_Your task_
Please output every entry below exactly as written, leaving out any pictures.

Content revision data:
※

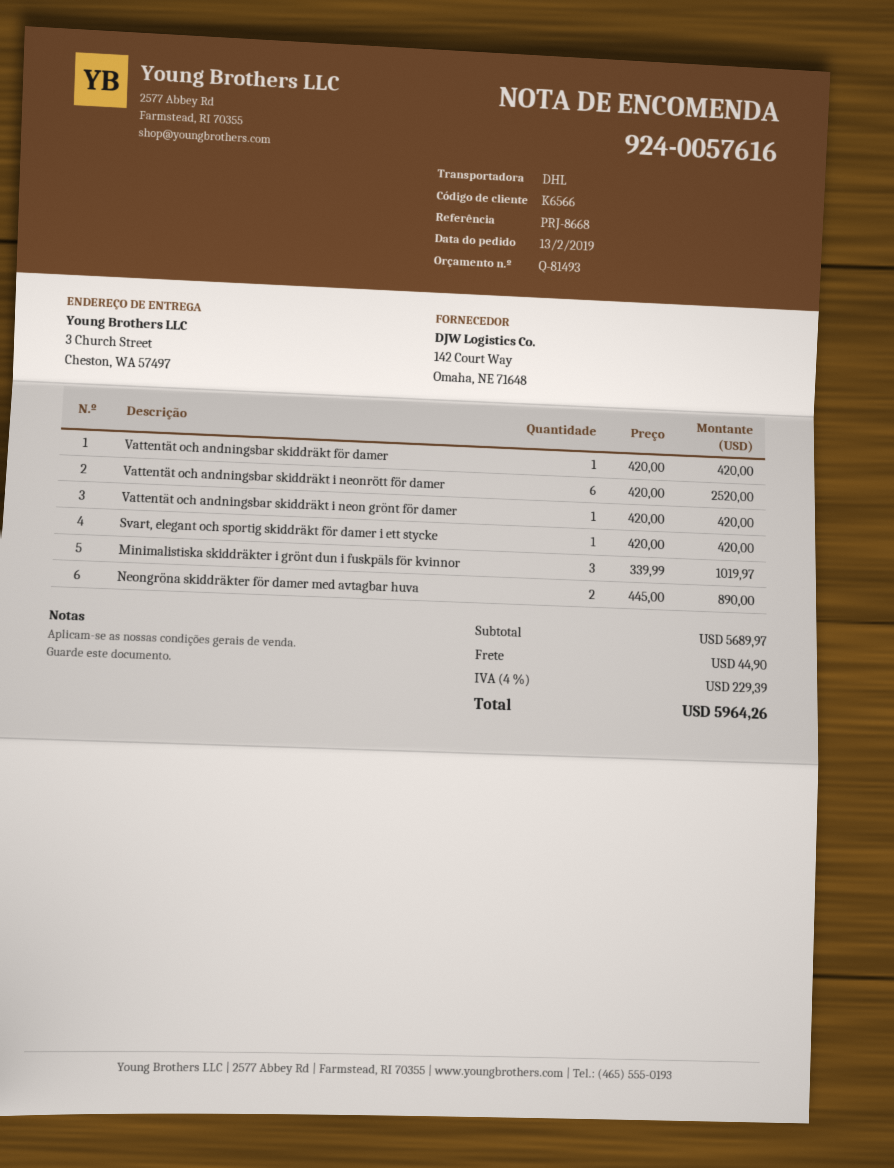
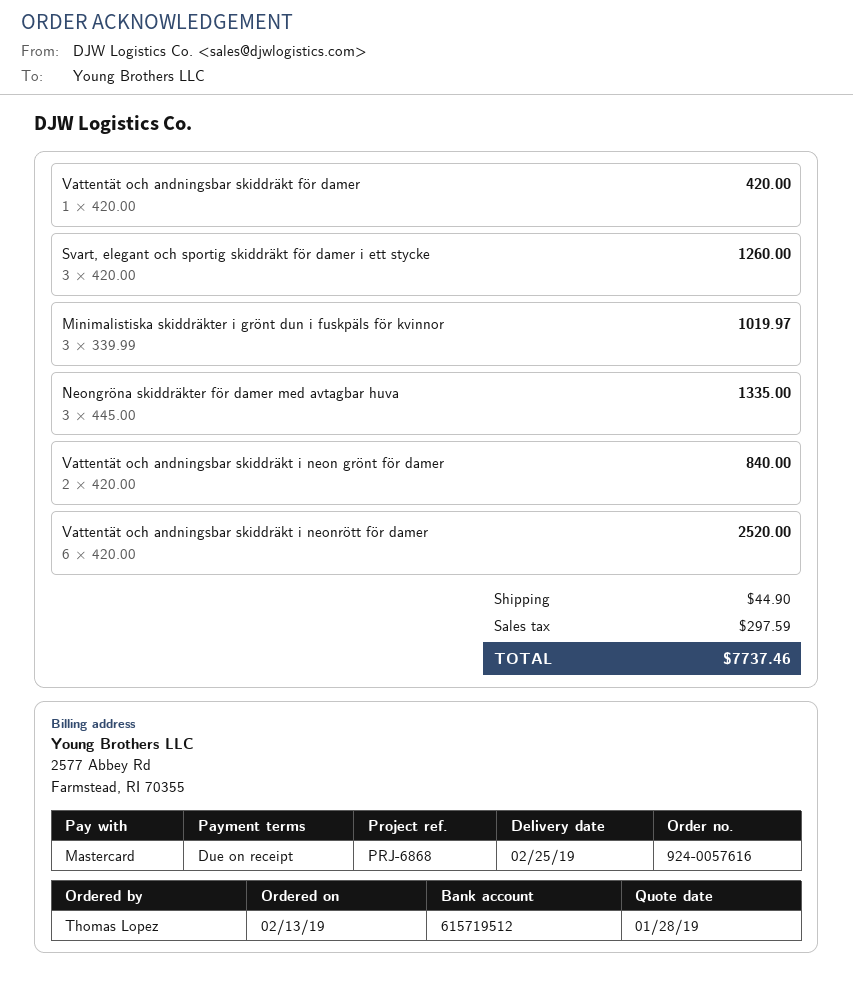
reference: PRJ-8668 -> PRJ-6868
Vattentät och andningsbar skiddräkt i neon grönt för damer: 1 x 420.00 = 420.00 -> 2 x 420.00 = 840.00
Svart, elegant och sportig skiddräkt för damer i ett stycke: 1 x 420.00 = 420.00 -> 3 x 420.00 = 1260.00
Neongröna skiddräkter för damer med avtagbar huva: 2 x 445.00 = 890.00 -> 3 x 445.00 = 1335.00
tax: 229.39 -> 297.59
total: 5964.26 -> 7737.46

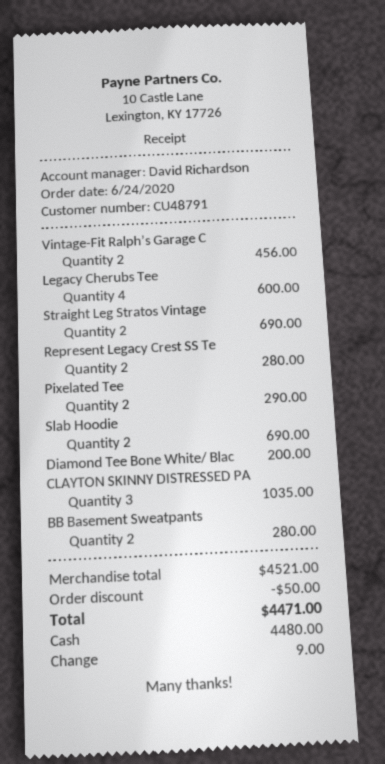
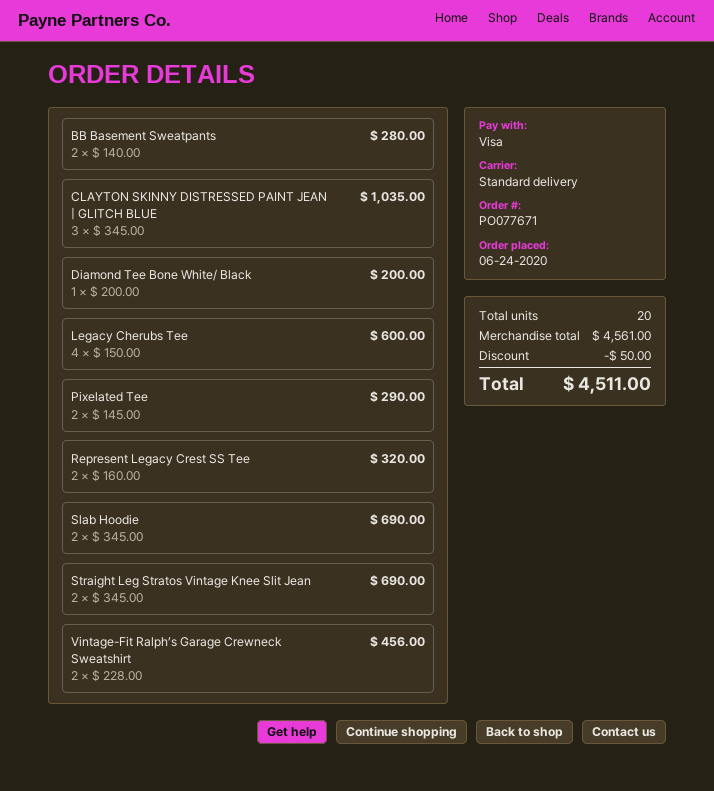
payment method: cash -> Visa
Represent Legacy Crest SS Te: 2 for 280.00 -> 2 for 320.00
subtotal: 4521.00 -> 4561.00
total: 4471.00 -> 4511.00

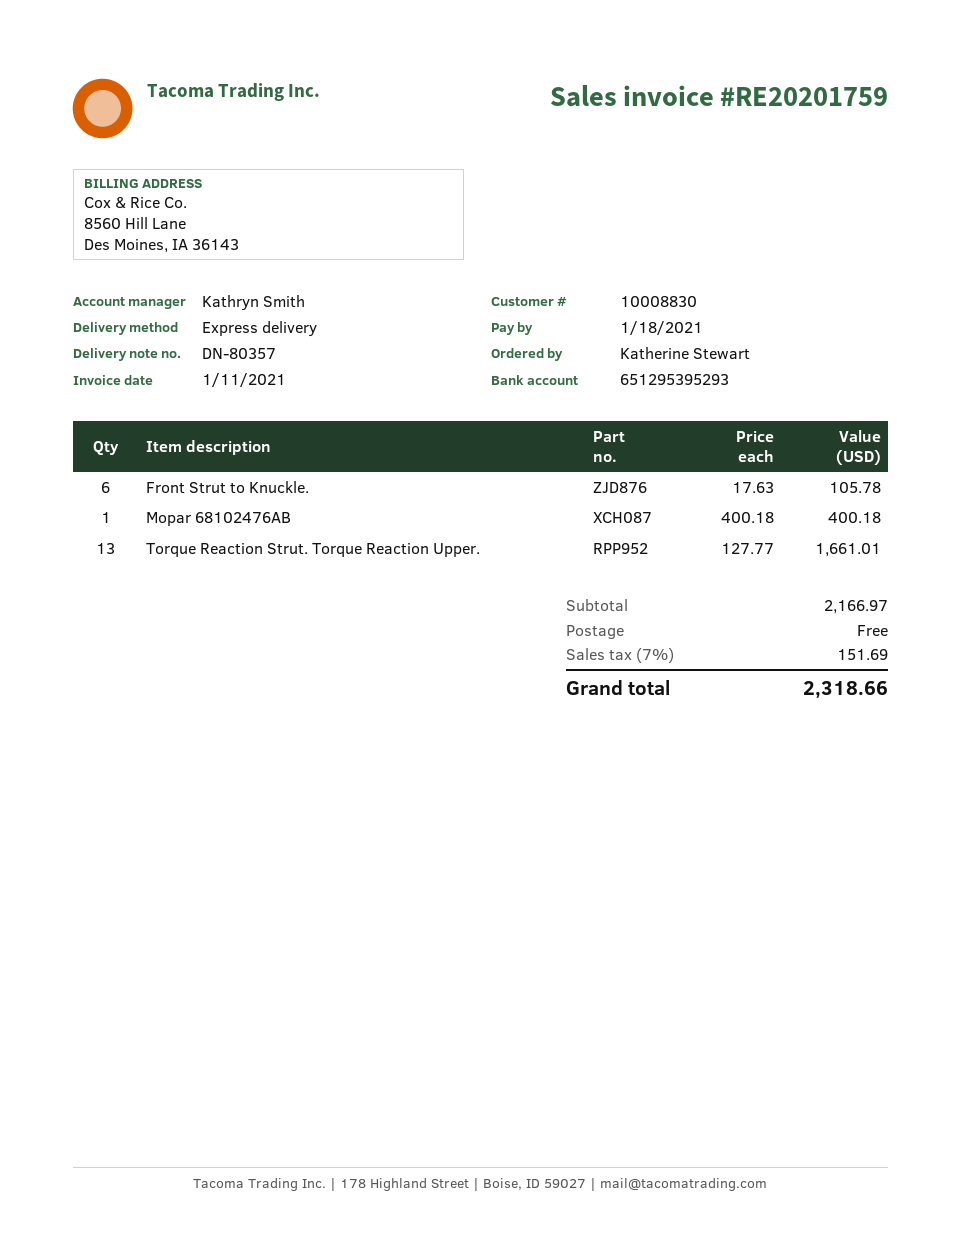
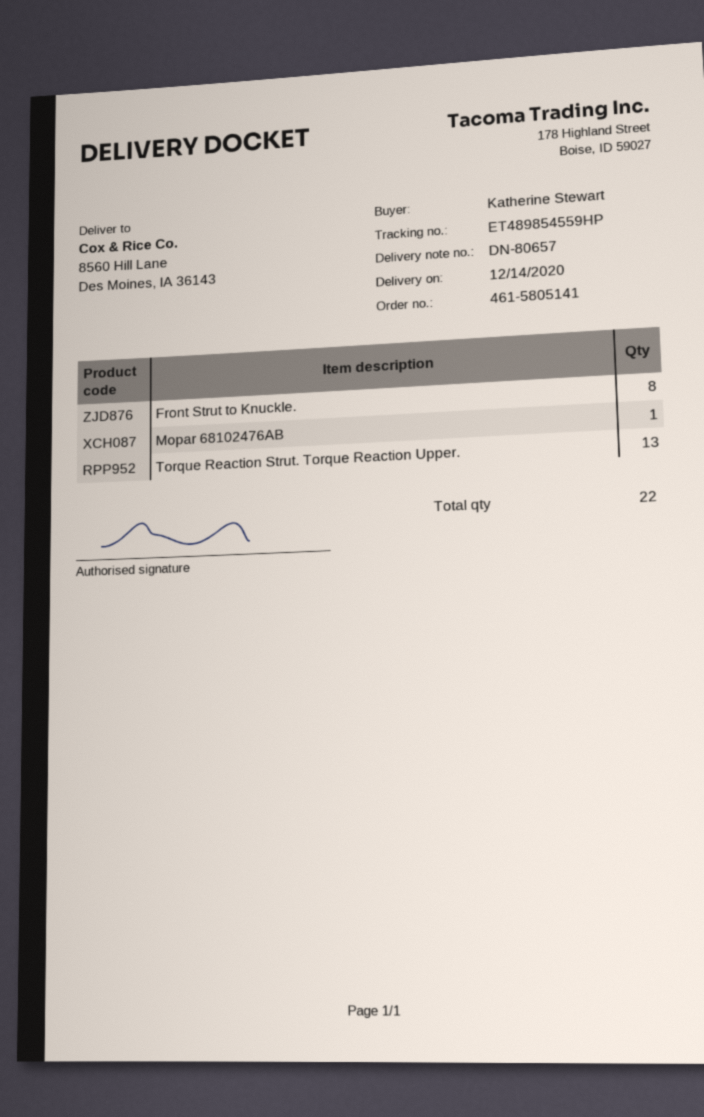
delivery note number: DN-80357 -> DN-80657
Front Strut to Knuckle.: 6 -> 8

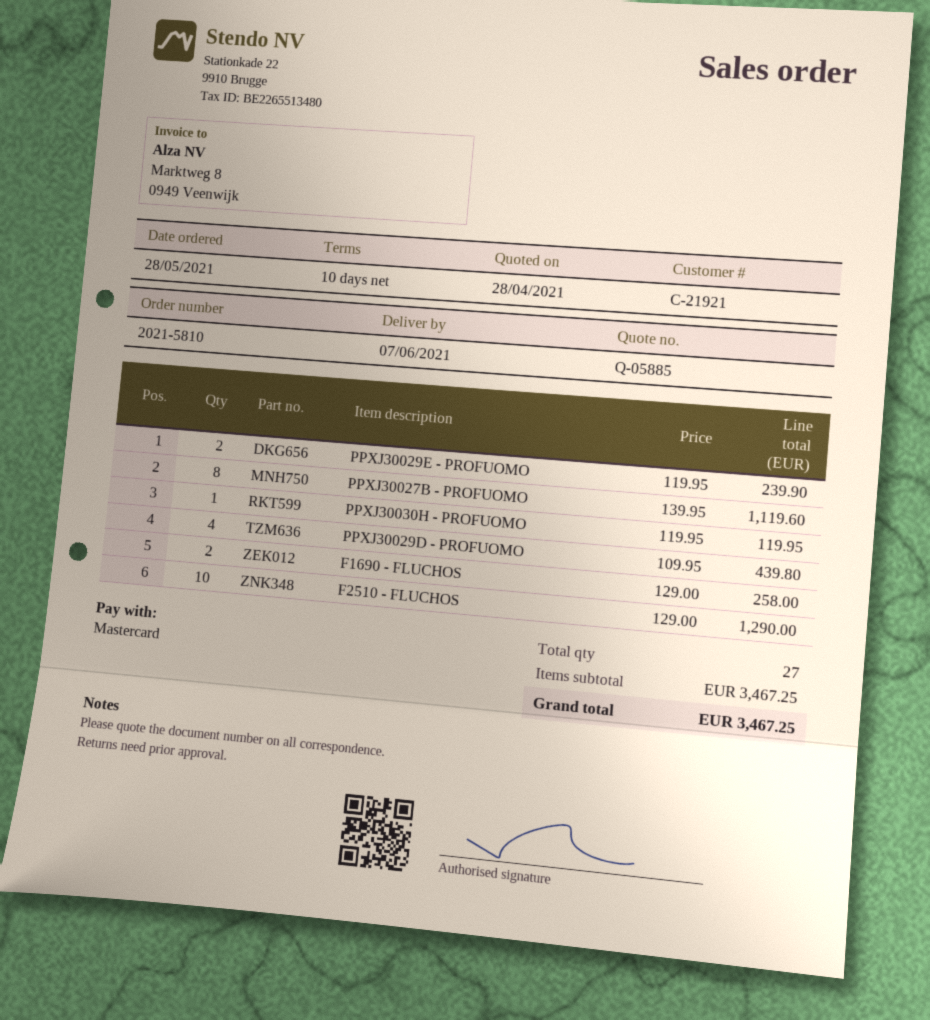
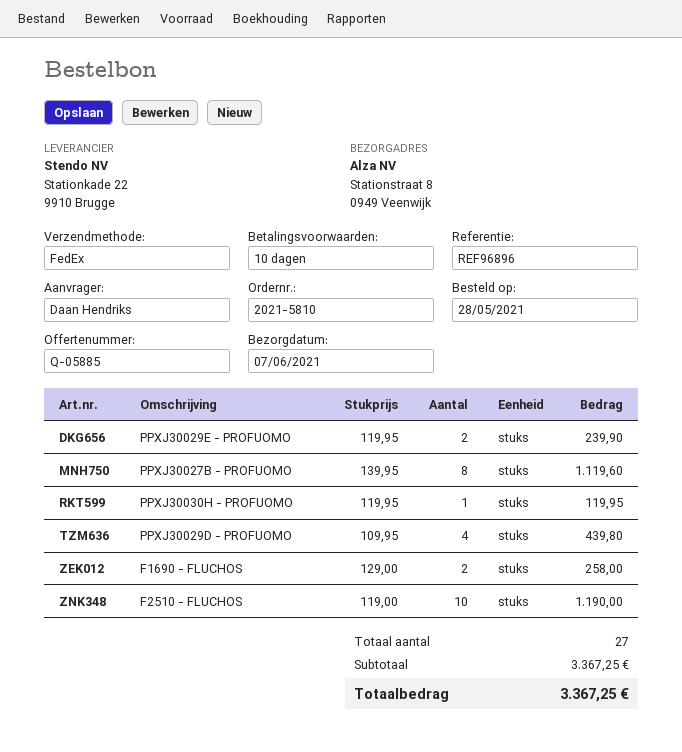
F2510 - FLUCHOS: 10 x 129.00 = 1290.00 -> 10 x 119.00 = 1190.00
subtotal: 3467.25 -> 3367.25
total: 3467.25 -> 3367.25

※

_Result for this task_
reference: PRJ-8668 -> PRJ-6868
Vattentät och andningsbar skiddräkt i neon grönt för damer: 1 x 420.00 = 420.00 -> 2 x 420.00 = 840.00
Svart, elegant och sportig skiddräkt för damer i ett stycke: 1 x 420.00 = 420.00 -> 3 x 420.00 = 1260.00
Neongröna skiddräkter för damer med avtagbar huva: 2 x 445.00 = 890.00 -> 3 x 445.00 = 1335.00
tax: 229.39 -> 297.59
total: 5964.26 -> 7737.46

payment method: cash -> Visa
Represent Legacy Crest SS Te: 2 for 280.00 -> 2 for 320.00
subtotal: 4521.00 -> 4561.00
total: 4471.00 -> 4511.00

delivery note number: DN-80357 -> DN-80657
Front Strut to Knuckle.: 6 -> 8

F2510 - FLUCHOS: 10 x 129.00 = 1290.00 -> 10 x 119.00 = 1190.00
subtotal: 3467.25 -> 3367.25
total: 3467.25 -> 3367.25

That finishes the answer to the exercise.